Wildfires in Alberta continue to spread, putting more crude oil production at risk and triggering evacuation alerts.
Currently, the impact on oil production is relatively minor, but concerns are growing that if the fires persist, production cuts could become more significant. In early July, Suncor reduced output at its Firebag site and evacuated non-essential personnel. This week, Imperial Oil announced it would also evacuate some non-essential workers from its Kearl site. Combined, Firebag and Kearl produce over 500,000 barrels of oil daily.
According to Reuters, up to two-thirds of Alberta’s oil production comes from the oil sands region, raising concerns among analysts that further disruptions could occur. As of late Wednesday, Alberta had 175 active wildfires, including a dozen near Fort McMurray, the province’s largest oil sands production center.
The wildfires have led to a state of emergency in one Alberta town and an evacuation order for Jasper, a town in western Alberta.
Despite a strong year for Alberta’s and Canada’s oil industry—marked by the Trans Mountain pipeline’s startup and expected production growth—there are worries about future impacts.
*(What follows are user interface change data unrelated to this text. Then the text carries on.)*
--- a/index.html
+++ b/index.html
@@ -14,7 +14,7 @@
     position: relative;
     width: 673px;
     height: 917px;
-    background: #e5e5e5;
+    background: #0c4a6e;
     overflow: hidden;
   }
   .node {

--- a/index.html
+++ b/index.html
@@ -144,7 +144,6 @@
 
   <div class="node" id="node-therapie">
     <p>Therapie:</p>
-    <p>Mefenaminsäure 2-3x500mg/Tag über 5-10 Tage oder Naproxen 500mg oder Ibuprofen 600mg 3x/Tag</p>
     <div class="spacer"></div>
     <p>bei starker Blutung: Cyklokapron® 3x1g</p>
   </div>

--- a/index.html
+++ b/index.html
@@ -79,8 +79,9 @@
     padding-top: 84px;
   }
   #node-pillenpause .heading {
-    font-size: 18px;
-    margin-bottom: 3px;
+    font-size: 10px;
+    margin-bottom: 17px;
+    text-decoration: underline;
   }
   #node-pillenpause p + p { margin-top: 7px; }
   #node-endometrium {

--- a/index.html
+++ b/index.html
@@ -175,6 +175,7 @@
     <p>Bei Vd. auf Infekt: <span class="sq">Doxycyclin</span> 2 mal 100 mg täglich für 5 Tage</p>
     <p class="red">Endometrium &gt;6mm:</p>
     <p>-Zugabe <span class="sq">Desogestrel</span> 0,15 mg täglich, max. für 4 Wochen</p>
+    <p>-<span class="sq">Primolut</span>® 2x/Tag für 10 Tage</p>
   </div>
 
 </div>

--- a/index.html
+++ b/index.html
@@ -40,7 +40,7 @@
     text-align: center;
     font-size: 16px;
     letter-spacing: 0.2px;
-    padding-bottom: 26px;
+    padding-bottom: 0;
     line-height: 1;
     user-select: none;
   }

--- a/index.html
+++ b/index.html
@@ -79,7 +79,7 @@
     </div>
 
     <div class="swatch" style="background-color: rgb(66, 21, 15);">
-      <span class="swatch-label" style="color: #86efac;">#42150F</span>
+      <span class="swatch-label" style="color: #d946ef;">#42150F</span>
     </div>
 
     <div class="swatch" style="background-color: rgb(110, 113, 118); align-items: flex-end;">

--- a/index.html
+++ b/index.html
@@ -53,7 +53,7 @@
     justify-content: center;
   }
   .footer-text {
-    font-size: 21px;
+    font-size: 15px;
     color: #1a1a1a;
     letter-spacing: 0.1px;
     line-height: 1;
The federal government’s proposal to impose an emissions cap on the industry could rapidly change the situation. The plan aims to limit 2030 emissions to 35% to 38% below 2019 levels, with some flexibility to emit 20% to 23% below 2019 levels.
Both the industry and Alberta’s oil sector have criticized the emissions cap proposal, arguing it could limit oil and gas production and potentially lead to a $55 billion investment loss, according to the Canadian Association of Petroleum Producers.